Subject | Re: [firebird-support] Find grid page containing record |
---|---|
Author | Tim Ward |
Post date | 2015-10-07T08:36:50Z |
Plus autogenerating the code for the comparison could be "interesting" particularly in cases where some of the fields in the ORDER BY (under the control of the user, remember) are ASC and some DESC?
I think we'll have to continue to think about it!
On 06/10/2015 21:50, setysvar setysvar@... [firebird-support] wrote:
Den 06.10.2015 17:38, skrev Tim Ward tdw@... [firebird-support]:
> Given that a query needed to return data for a page of a grid is of the form
>
> SELECT FIRST 25 SKIP <some multiple of 25>
> <some table>.ID (and some other fields of human-readable data)
> FROM < <some table> plus tables as needed for other fields in the
> SELECT, WHERE and ORDER BY clauses>
> WHERE <something, may be complex expressions involving several fields>
> ORDER BY <something else, may be several fields>
>
> how can I find out what <some multiple of 25> is for a given <some
> table>.ID?
>
> (Without using any features that are only in Firebird 3, which are
> needed for the solutions I've found so far. Surely this is not a rare
> thing to want to be able to do?)
>
> Scenario: Data is displayed in a grid in the user interface, with 25
> records per page. The user gets to specify the filters (WHERE) and
> sorting (ORDER BY) in the user interface, ie these change outside my
> control (and in consequence appropriate tables get pulled into the FROM
> clause as necessary by the query generation code).
>
> The wanted operation is that the user can say "show me the record with
> ID such-and-such" (by doing something in some other part of the UI), and
> the grid will display the correct page of data (and then scroll as
> necessary and highlight the wanted record, which obviously we'll have to
> do in the UI). In, that is, a sane amount of time - fetching hundreds of
> pages of data to the grid sequentially until the right record appears is
> not a reasonable solution! ID may or may not be the primary key, but we
> can use an indexed unique field if that helps.
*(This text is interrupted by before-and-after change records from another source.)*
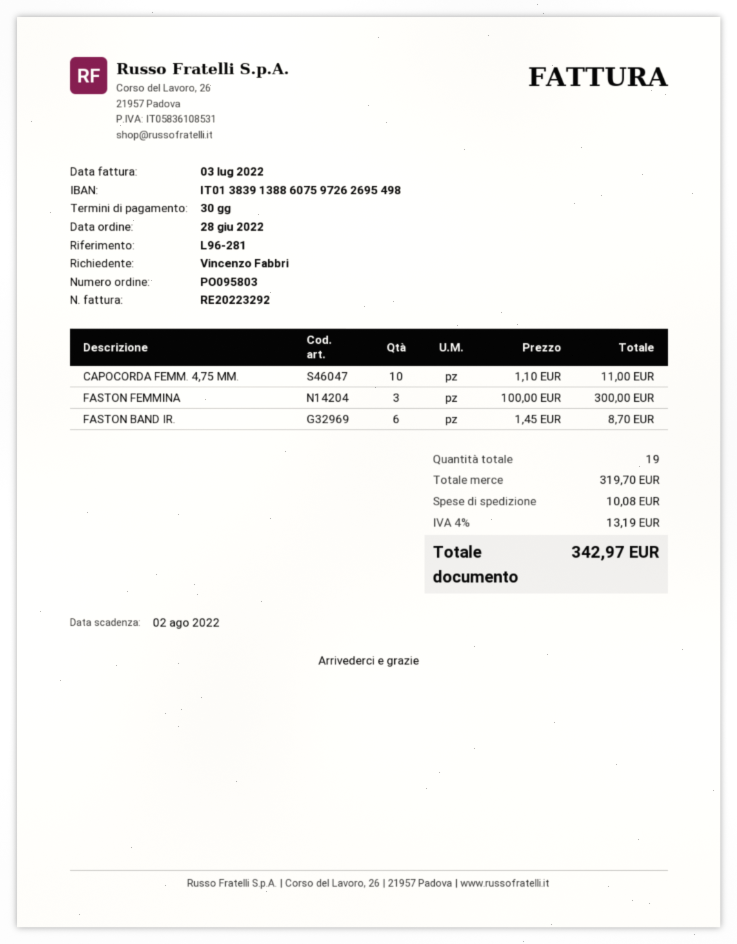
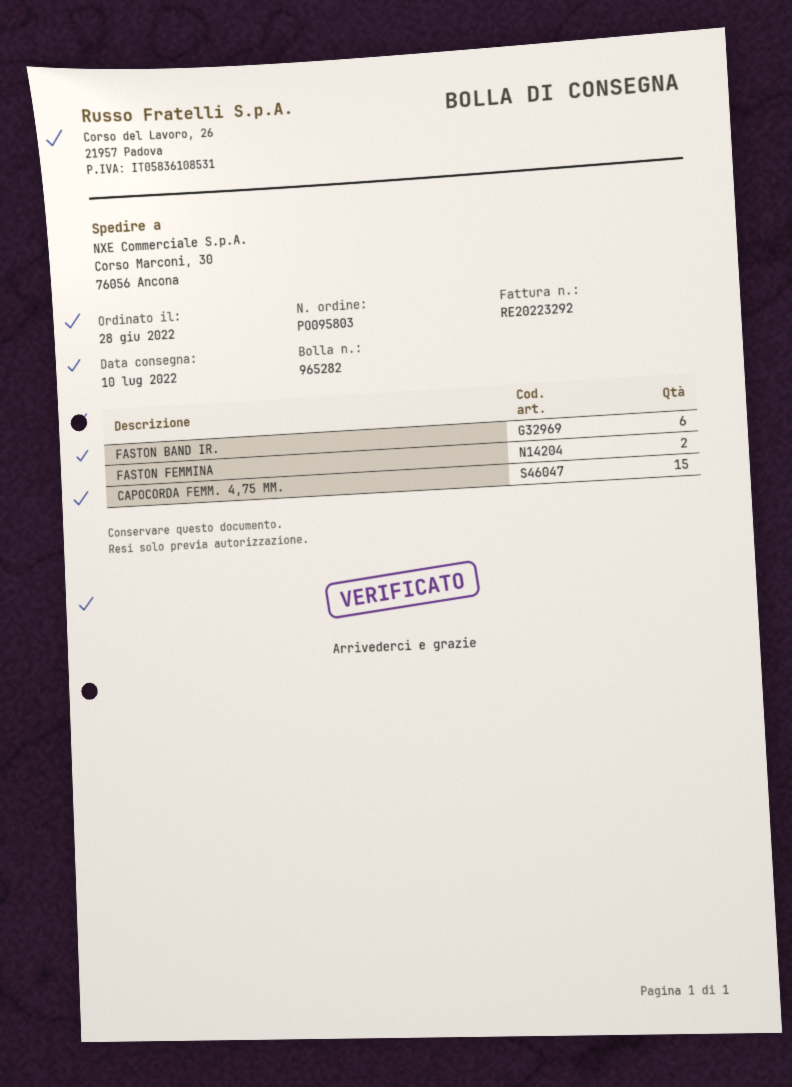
CAPOCORDA FEMM. 4,75 MM.: 10 -> 15
FASTON FEMMINA: 3 -> 2

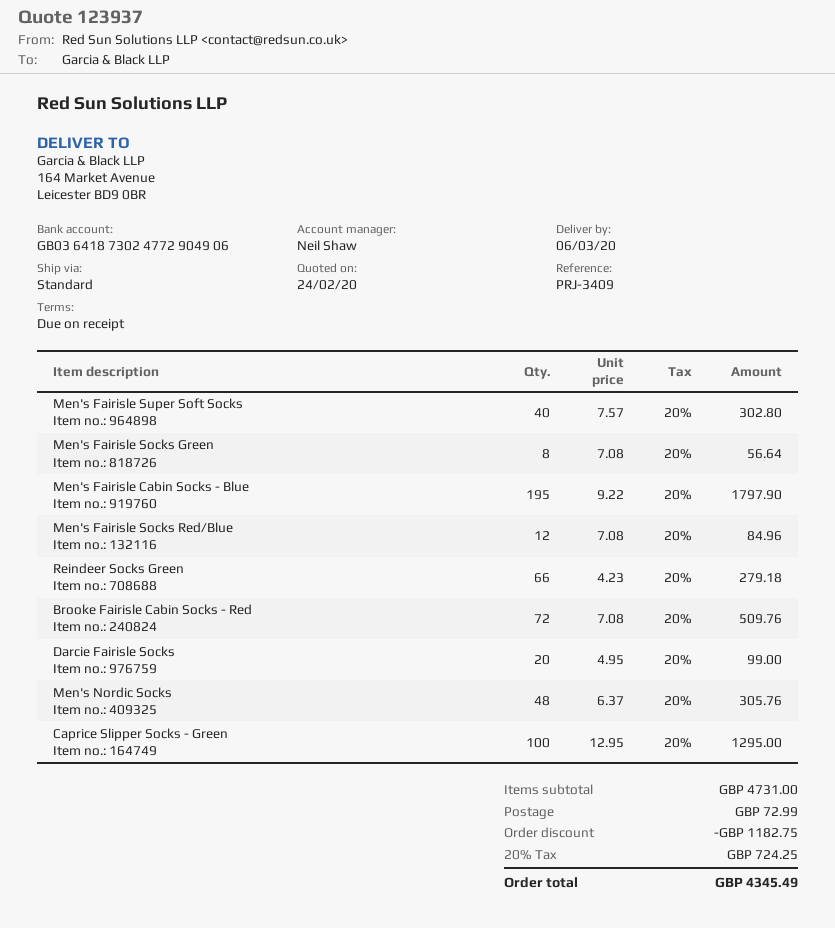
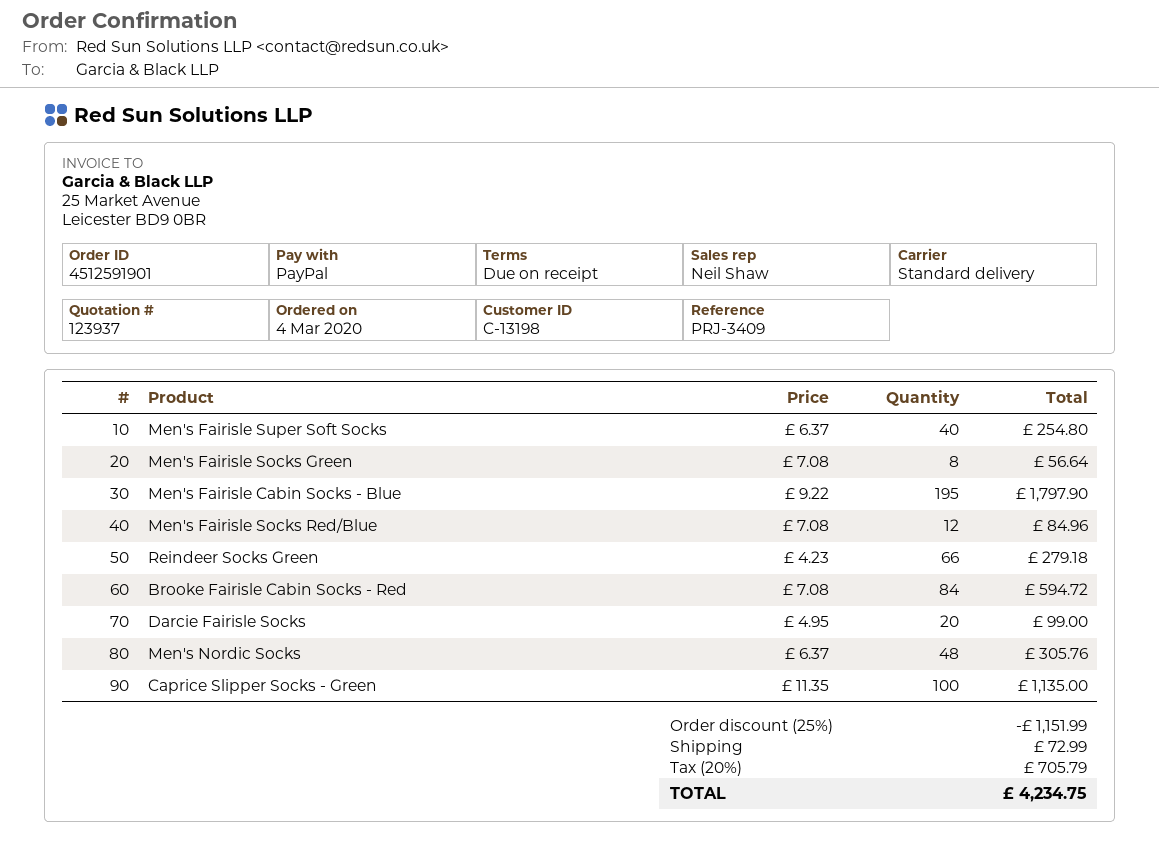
Men's Fairisle Super Soft Socks: 40 x 7.57 = 302.80 -> 40 x 6.37 = 254.80
Brooke Fairisle Cabin Socks - Red: 72 x 7.08 = 509.76 -> 84 x 7.08 = 594.72
Caprice Slipper Socks - Green: 100 x 12.95 = 1295.00 -> 100 x 11.35 = 1135.00
discount: 1182.75 -> 1151.99
tax: 20% = 724.25 -> 20% = 705.79
total: 4345.49 -> 4234.75

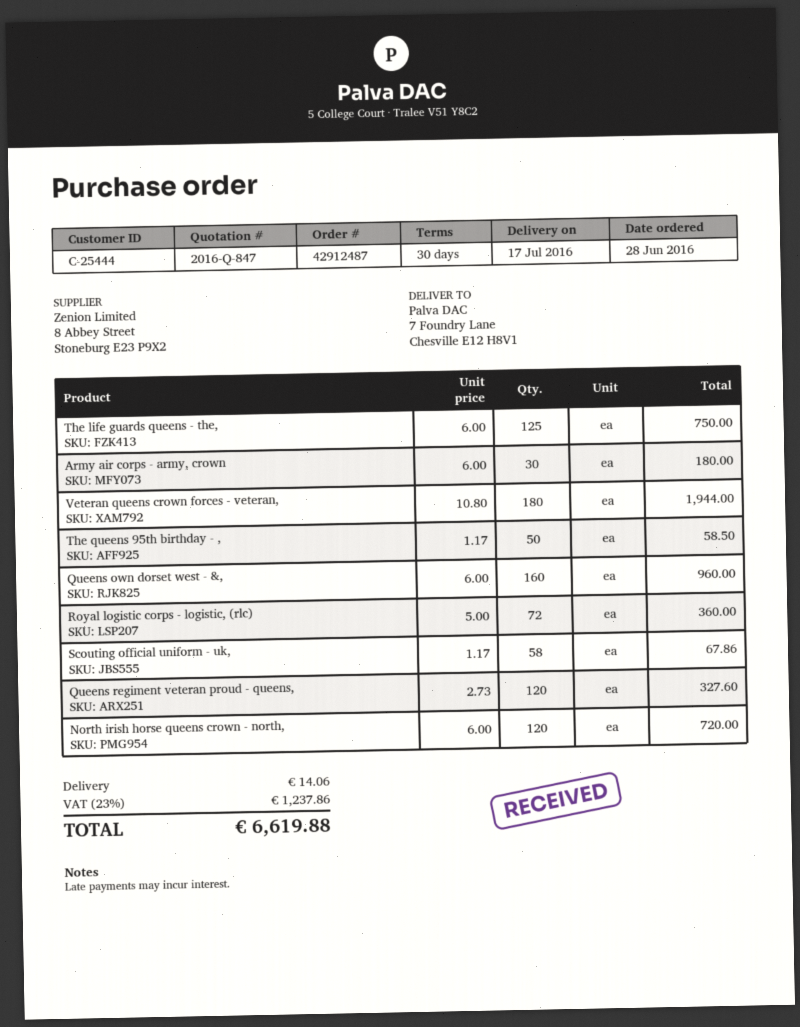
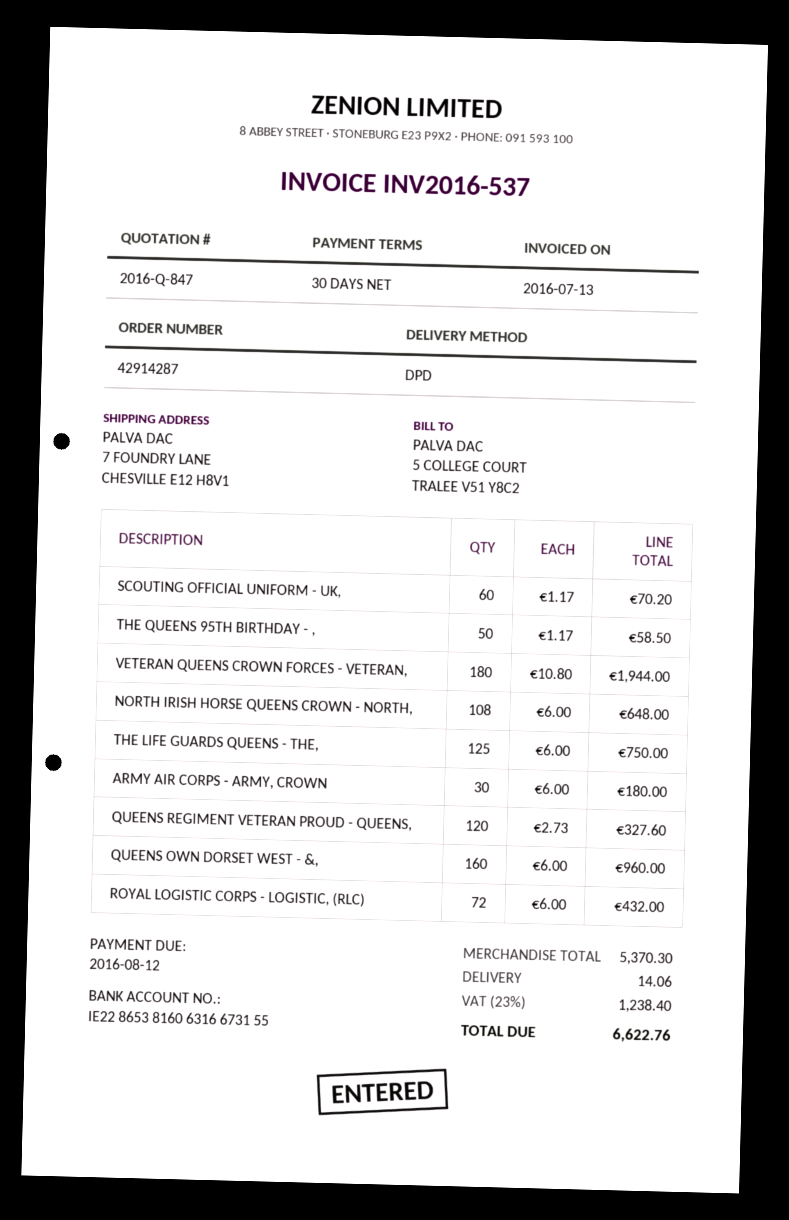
order number: 42912487 -> 42914287
Royal logistic corps - logistic, (rlc): 72 x 5.00 = 360.00 -> 72 x 6.00 = 432.00
Scouting official uniform - uk,: 58 x 1.17 = 67.86 -> 60 x 1.17 = 70.20
North irish horse queens crown - north,: 120 x 6.00 = 720.00 -> 108 x 6.00 = 648.00
tax: 23% = 1237.86 -> 23% = 1238.40
total: 6619.88 -> 6622.76

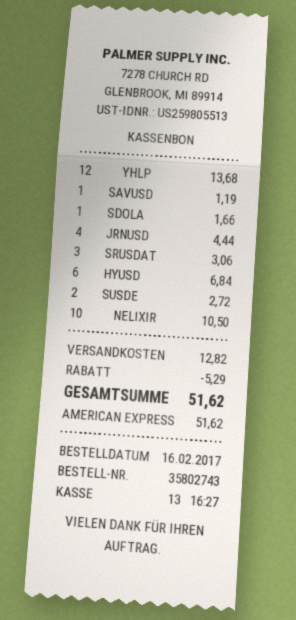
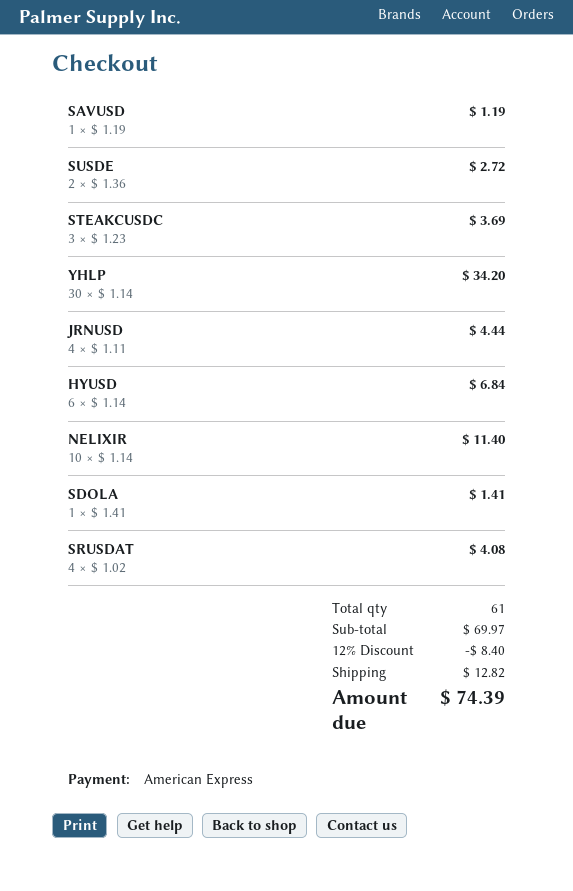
YHLP: 12 for 13.68 -> 30 for 34.20
SDOLA: 1 for 1.66 -> 1 for 1.41
SRUSDAT: 3 for 3.06 -> 4 for 4.08
NELIXIR: 10 for 10.50 -> 10 for 11.40
STEAKCUSDC: none -> 3 for 3.69
discount: 5.29 -> 8.40
total: 51.62 -> 74.39

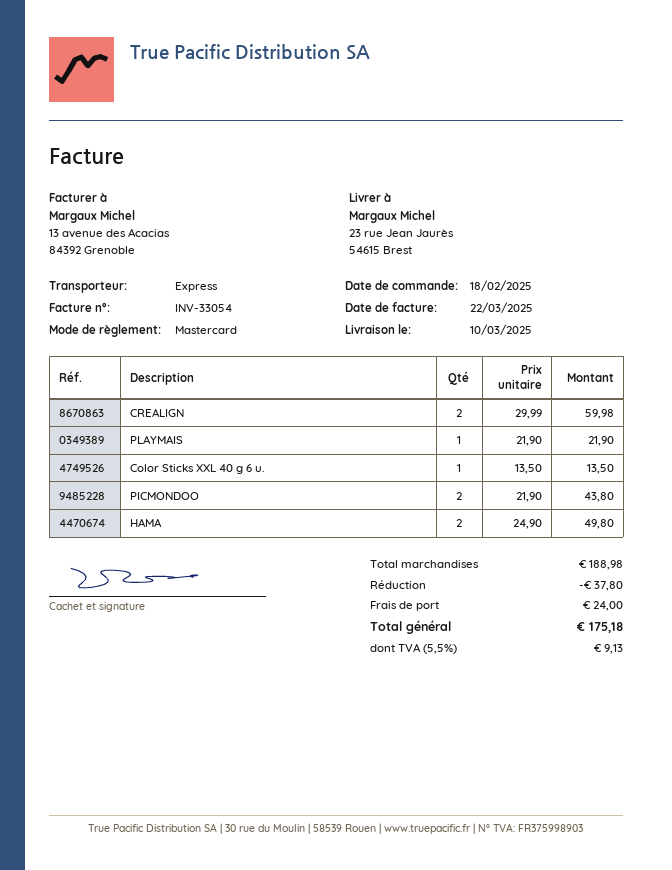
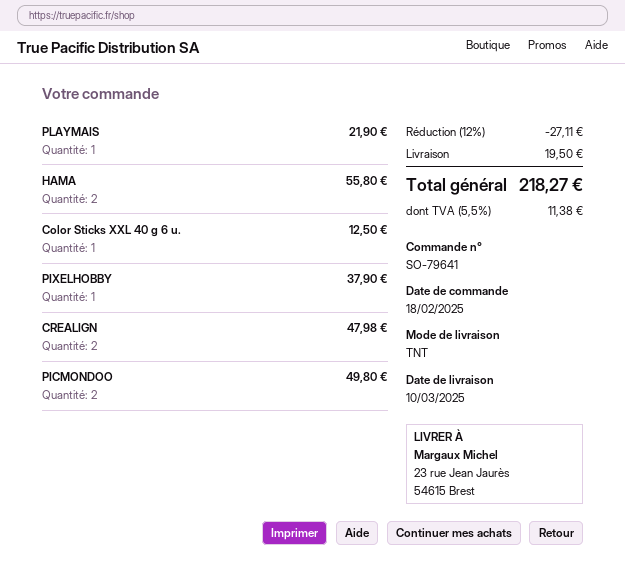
shipping method: express -> TNT
CREALIGN: 2 for 59.98 -> 2 for 47.98
Color Sticks XXL 40 g 6 u.: 1 for 13.50 -> 1 for 12.50
PICMONDOO: 2 for 43.80 -> 2 for 49.80
HAMA: 2 for 49.80 -> 2 for 55.80
PIXELHOBBY: none -> 1 for 37.90
discount: 37.80 -> 27.11
shipping: 24.00 -> 19.50
tax: 5.5% = 9.13 -> 5.5% = 11.38
total: 175.18 -> 218.27

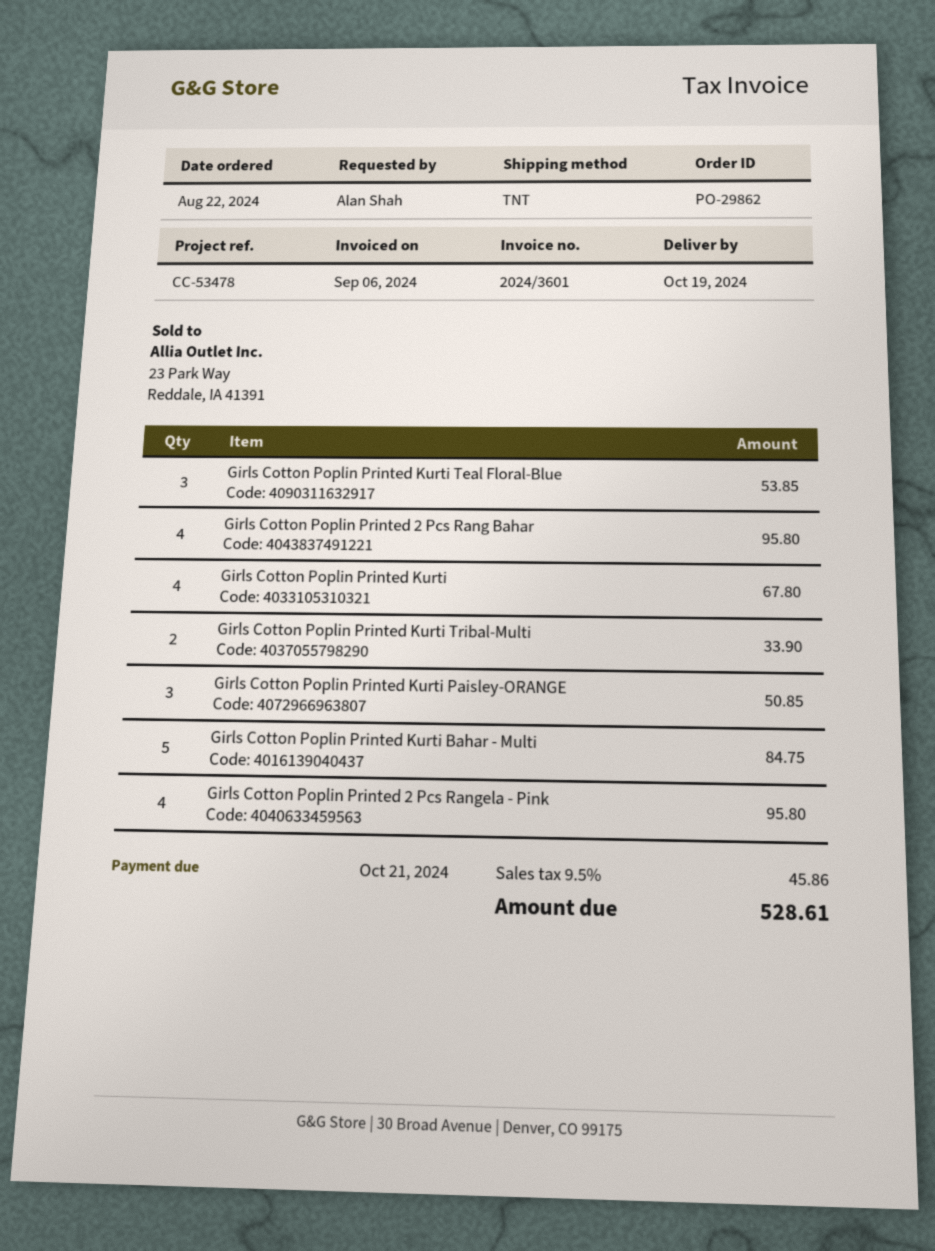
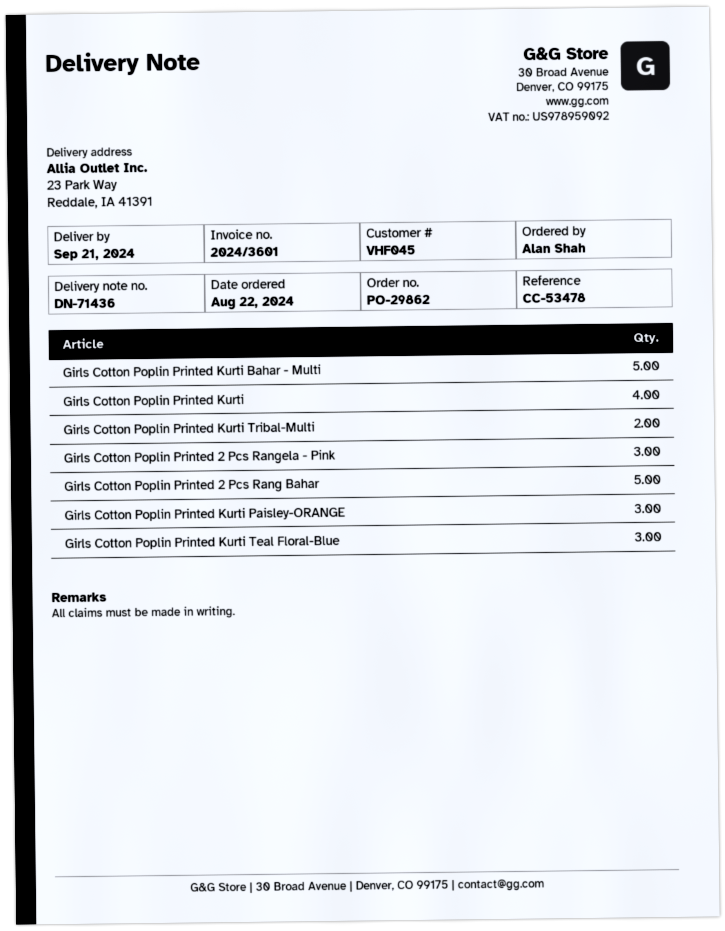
delivery date: 2024-10-19 -> 2024-09-21
Girls Cotton Poplin Printed 2 Pcs Rang Bahar: 4 -> 5
Girls Cotton Poplin Printed 2 Pcs Rangela - Pink: 4 -> 3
I think this requires several steps.
1) Fetch the ORDER BY fields of the record of interest
2) SELECT COUNT(*) where fields < ORDER BY fields of the record of interest (or > if ORDER BY ... DESC)
(this gets you the number of records you can safely skip)
3) Fetch one or more pages of data until the right record appears
This somewhat tedious process is required since your ORDER BY may not start with your ID field. 3 is still required since you have limited control of the ORDER BY chosen by the user and cannot guarantee how many duplicates there may be (ORDER BY SURNAME may not find Tim Ward on the first page of the Ward's).
Sorry for not knowing of any quicker and simpler solution. Unfortunately, the desire of a flexible and powerful interface often means that the developer has to do a fair bit of coding.